* **Instructions to follow**
Across these entries, count the lines holding the string "center"; the number is the whole answer.

* **Available data**
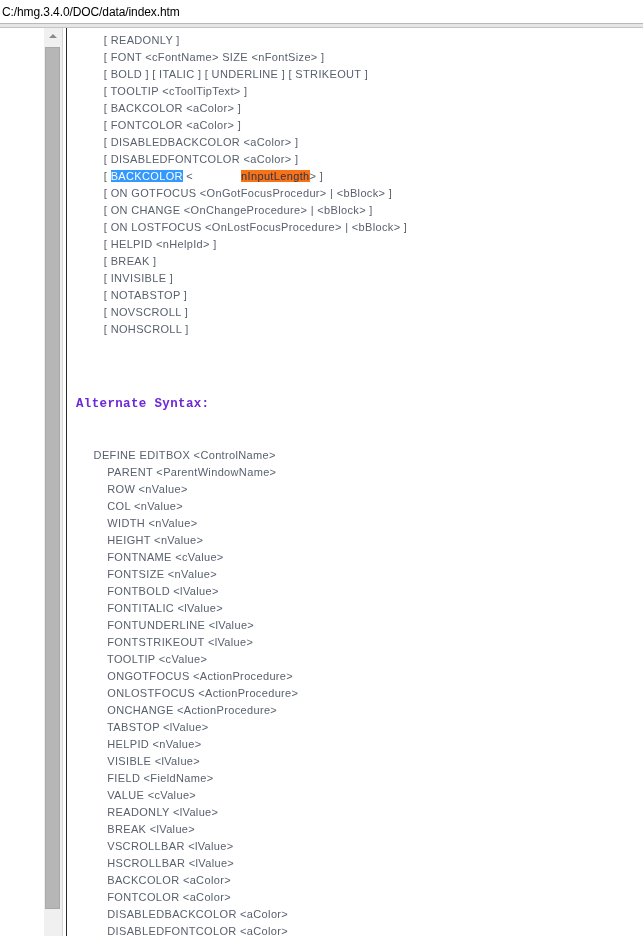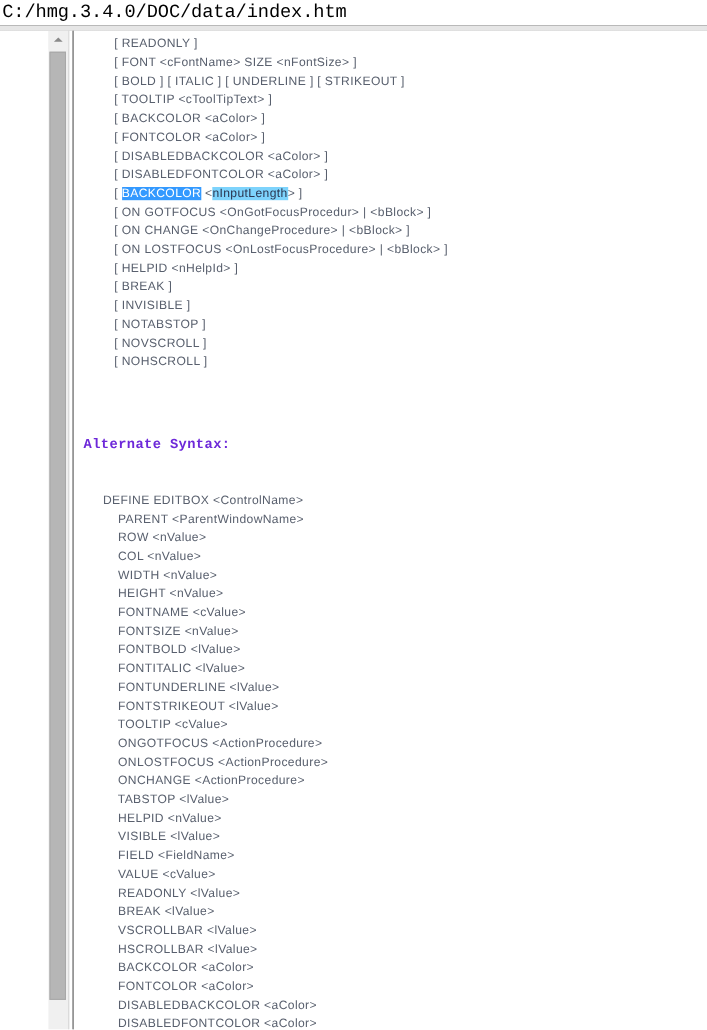--- a/index.html
+++ b/index.html
@@ -25,8 +25,8 @@
     align-items: center;
   }
   #urlbar .url-text {
-    font-family: Liberation Mono, monospace;
-    font-size: 17px;
+    font-family: Liberation Sans, sans-serif;
+    font-size: 12px;
     color: #000000;
     white-space: nowrap;
     letter-spacing: -0.1px;

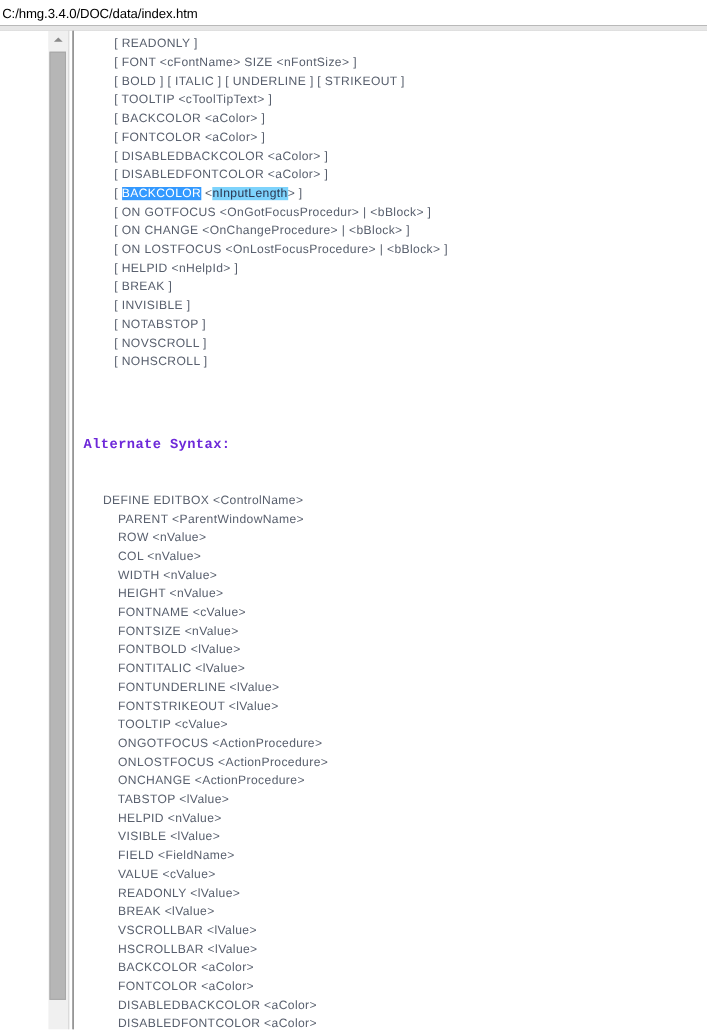--- a/index.html
+++ b/index.html
@@ -153,8 +153,9 @@
     color: #ffffff;
   }
   .hl-orange {
-    background: #7dd3fc;
+    background: #f97316;
     color: #2a3550;
+    margin-left: 48px;
   }
 
   

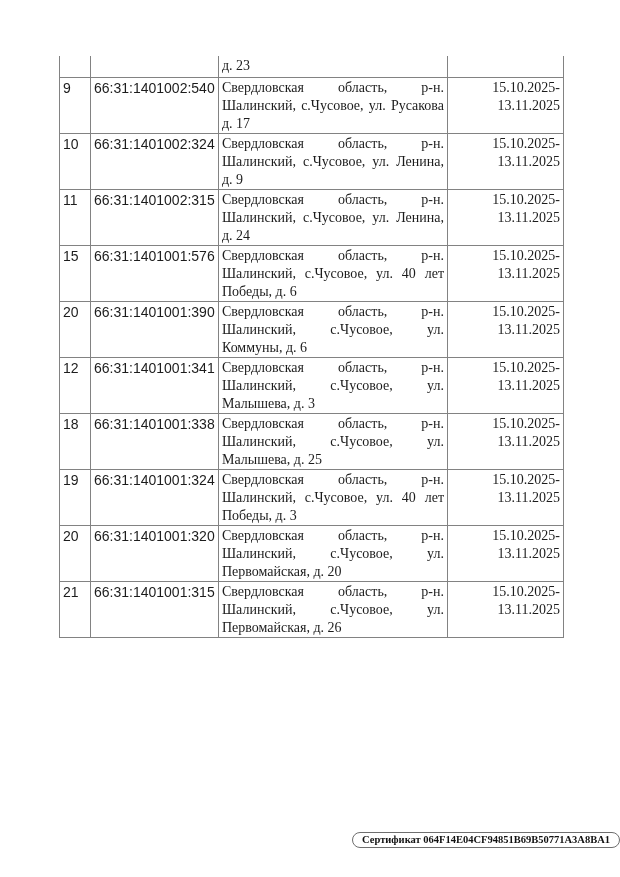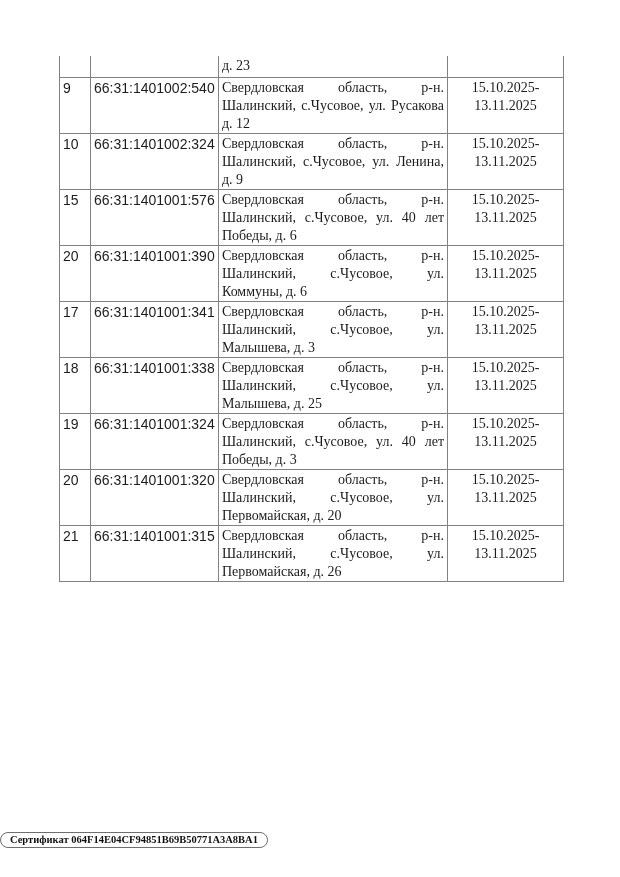--- a/index.html
+++ b/index.html
@@ -91,7 +91,7 @@
     <tr class="data-row">
       <td class="num-cell">9</td>
       <td class="cad-cell">66:31:1401002:540</td>
-      <td class="addr-cell">Свердловская область, р-н. Шалинский, с.Чусовое, ул. Русакова д. 12</td>
+      <td class="addr-cell">Свердловская область, р-н. Шалинский, с.Чусовое, ул. Русакова д. 17</td>
       <td class="date-cell">15.10.2025-13.11.2025</td>
     </tr>
         <tr class="data-row">

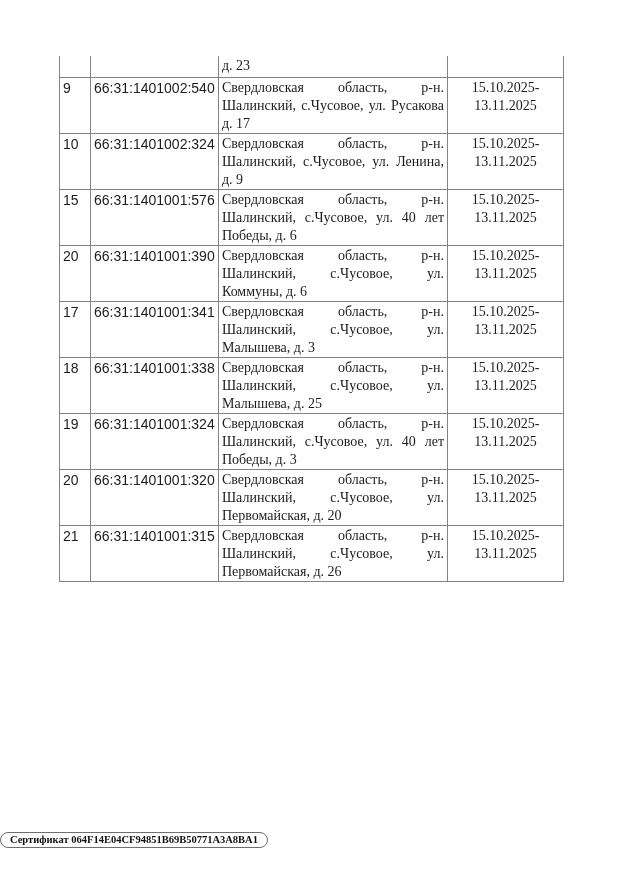--- a/index.html
+++ b/index.html
@@ -47,7 +47,7 @@
     padding-right: 3px;
   }
   td.date-cell {
-    text-align: center;
+    text-align: right;
     padding-top: 2px;
   }
   .cert-wrap {

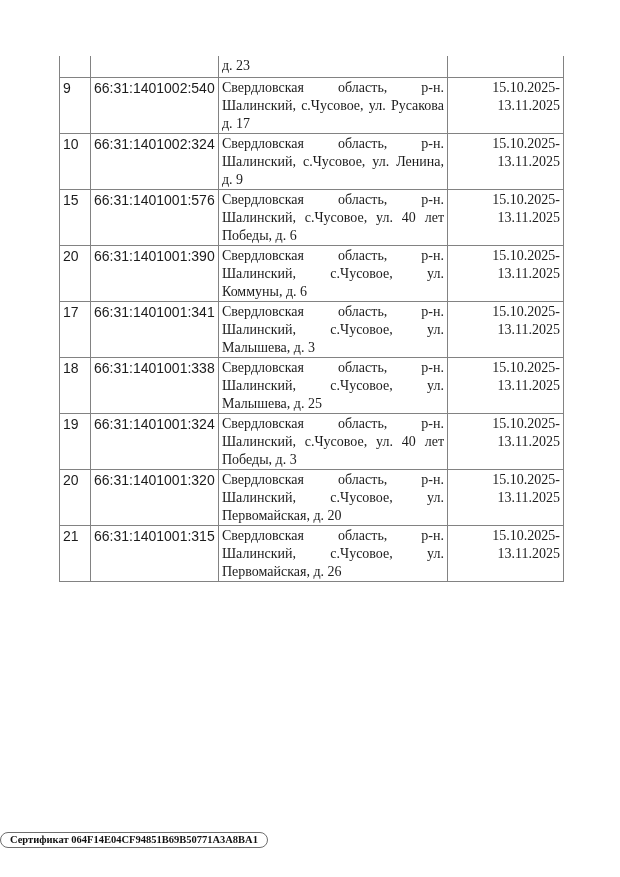--- a/index.html
+++ b/index.html
@@ -101,6 +101,12 @@
       <td class="date-cell">15.10.2025-13.11.2025</td>
     </tr>
         <tr class="data-row">
+      <td class="num-cell">11</td>
+      <td class="cad-cell">66:31:1401002:315</td>
+      <td class="addr-cell">Свердловская область, р-н. Шалинский, с.Чусовое, ул. Ленина, д. 24</td>
+      <td class="date-cell">15.10.2025-13.11.2025</td>
+    </tr>
+        <tr class="data-row">
       <td class="num-cell">15</td>
       <td class="cad-cell">66:31:1401001:576</td>
       <td class="addr-cell">Свердловская область, р-н. Шалинский, с.Чусовое, ул. 40 лет Победы, д. 6</td>

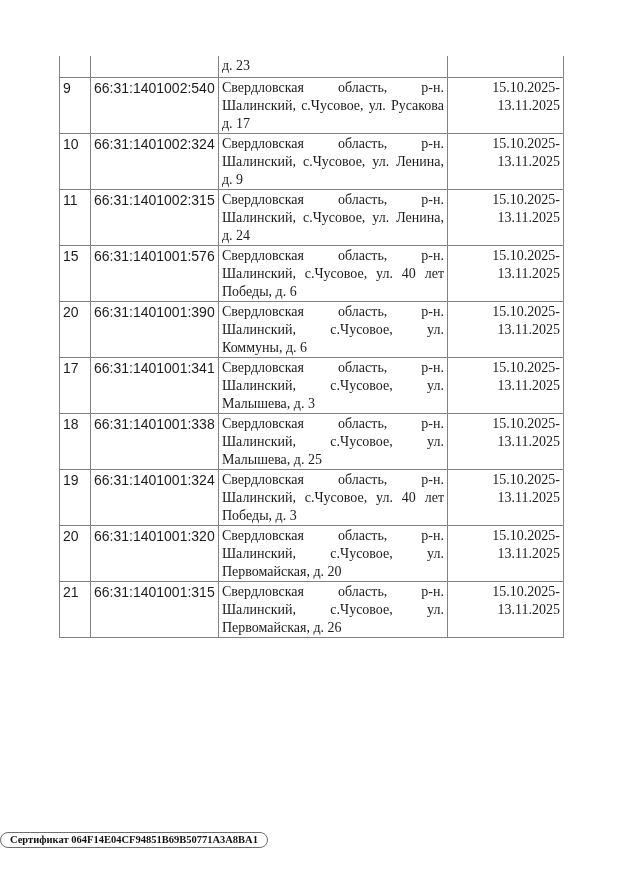--- a/index.html
+++ b/index.html
@@ -119,7 +119,7 @@
       <td class="date-cell">15.10.2025-13.11.2025</td>
     </tr>
         <tr class="data-row">
-      <td class="num-cell">17</td>
+      <td class="num-cell">12</td>
       <td class="cad-cell">66:31:1401001:341</td>
       <td class="addr-cell">Свердловская область, р-н. Шалинский, с.Чусовое, ул. Малышева, д. 3</td>
       <td class="date-cell">15.10.2025-13.11.2025</td>

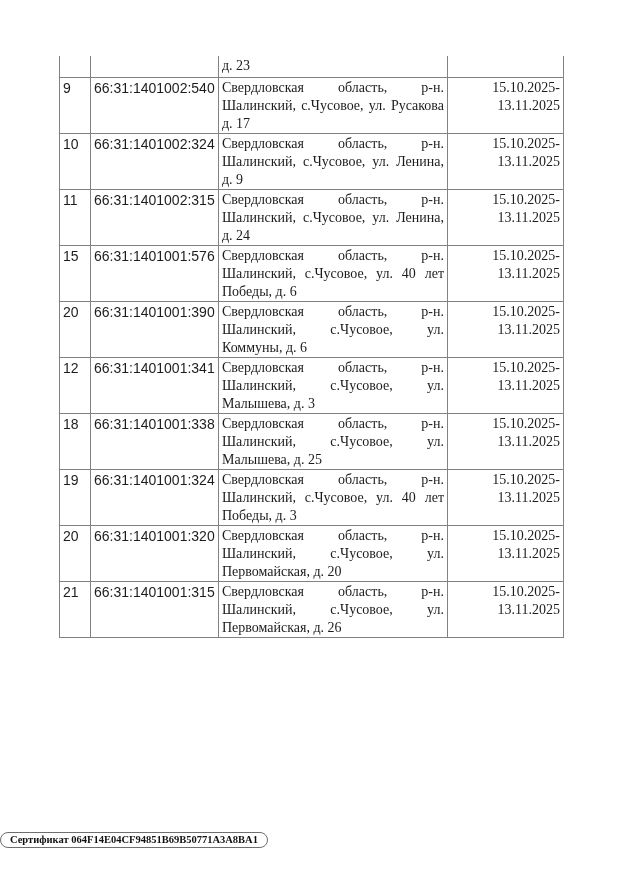--- a/index.html
+++ b/index.html
@@ -55,7 +55,7 @@
     left: 0;
     top: 829px;
     width: 620px;
-    text-align: left;
+    text-align: right;
   }
   .cert-badge {
     display: inline-block;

* **Solution for this exercise**
2